Bisulfite Radical (HSO3•)-Mediated Modular Strategy for Synthesis of Aliphatic Sulfonate Esters

Sulfonate esters are privileged scaffolds with significant applications in biochemistry and chemical biology. However, the available strategies for sulfonate esters have primarily relied on sulfonyl halides, resulting in harsh conditions, multistep processes, and difficulties in incorporating these esters into complex systems, especially scarce for alkyl sulfonates. In this work, we discovered that a bisulfite radical species was formed and presented a modular approach for the direct synthesis of aliphatic sulfonate esters using off-the-shelf olefin variants, alcohols, and NH₄HSO₃ in a three-component cross-coupling reaction.
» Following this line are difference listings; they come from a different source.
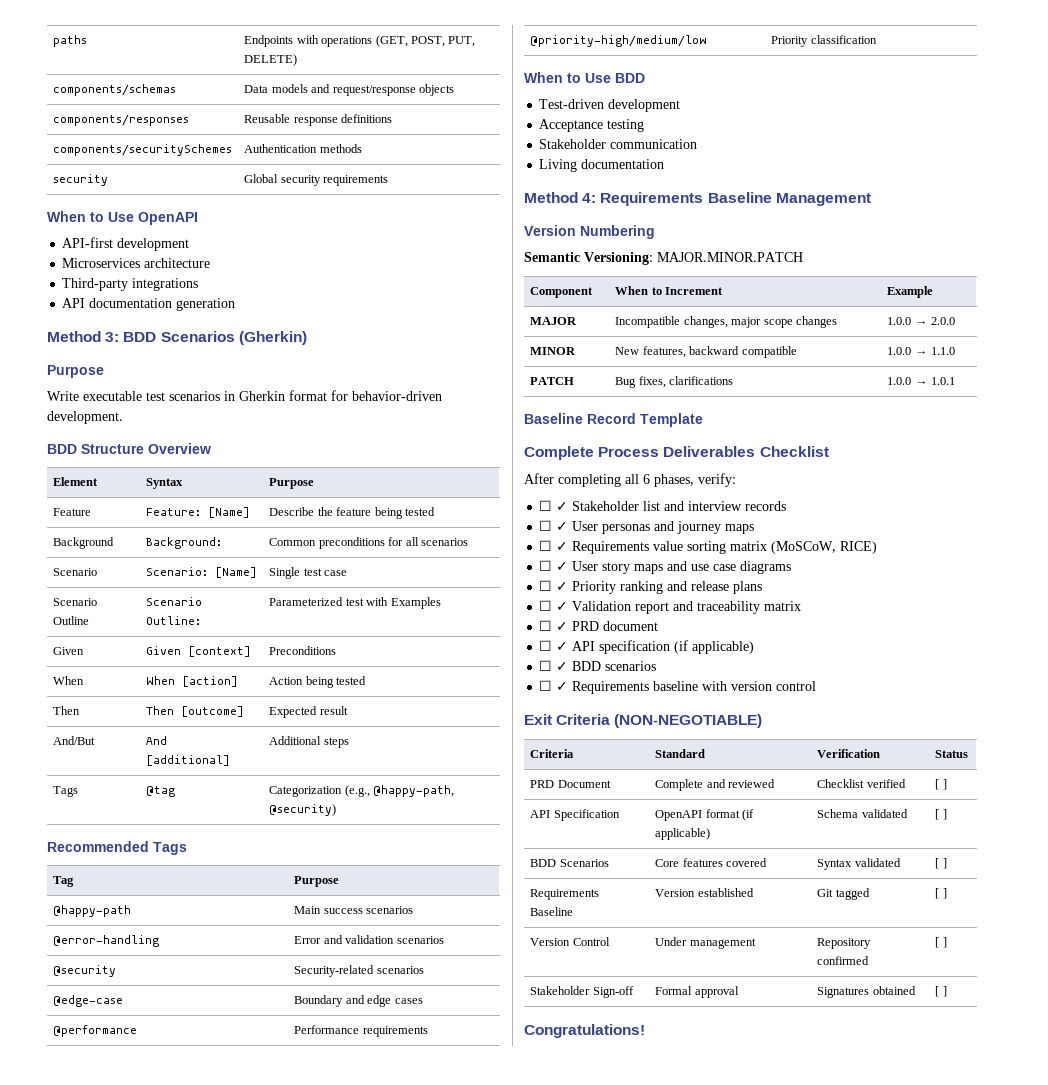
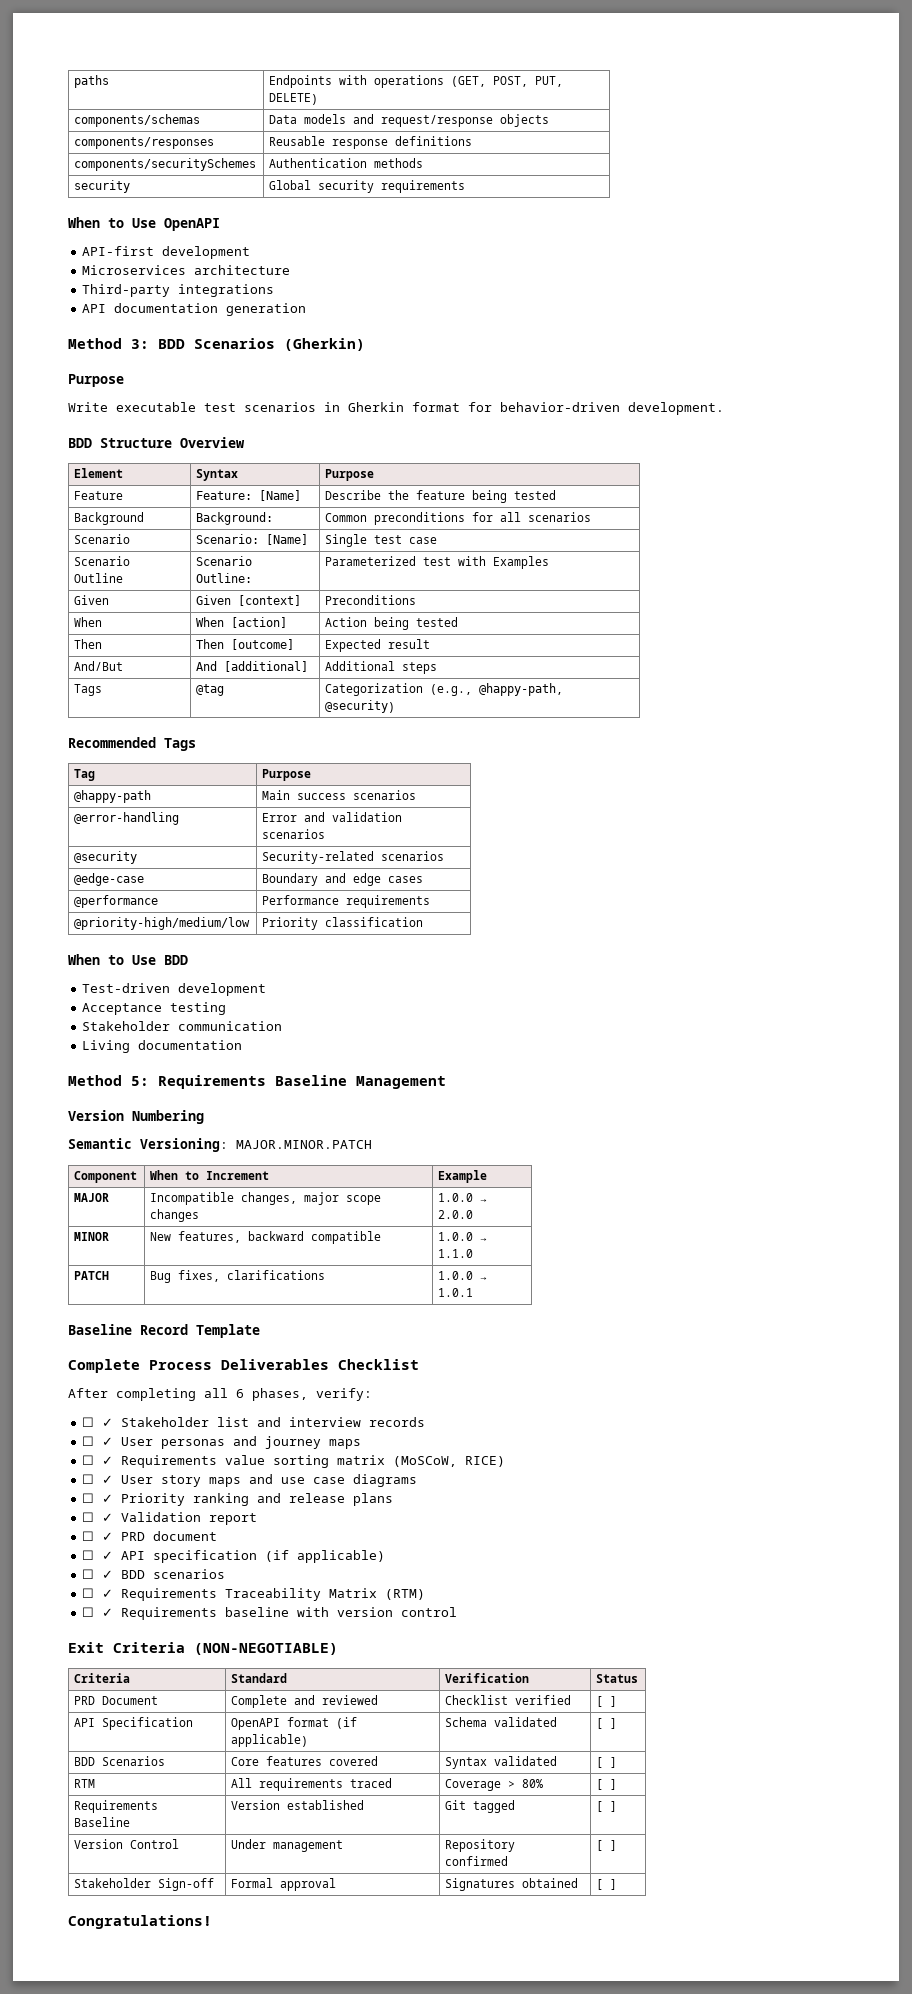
- Method 4: Requirements Baseline Management
+ Method 5: Requirements Baseline Management
- ☐ ✓ Validation report and traceability matrix
+ ☐ ✓ Validation report
+ ☐ ✓ Requirements Traceability Matrix (RTM)
+ RTM | All requirements traced | Coverage > 80% | [ ]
This method efficiently enables the sulfonation of amino acids, peptides, pharmaceuticals, carbohydrates, and nucleosides, exhibiting wide functional group tolerance and facilitating the synthesis of bioactive molecules and their derivatives. Specifically, formic acid serves two critical functions in this system: (i) stabilizing carbon anion intermediates via rapid protonation and (ii) suppressing HSO₃^– ionization by maintaining acid–base equilibrium. The low oxidation potential of HSO₃^– enables its single-electron oxidation by photoexcited 4CzIPN*, generating HSO₃^• radicals─a key step in the conversion process. Furthermore, the total synthesis of DNA-methylating reagent and molecular docking prediction underscore the potential applications of the current method in drug discovery.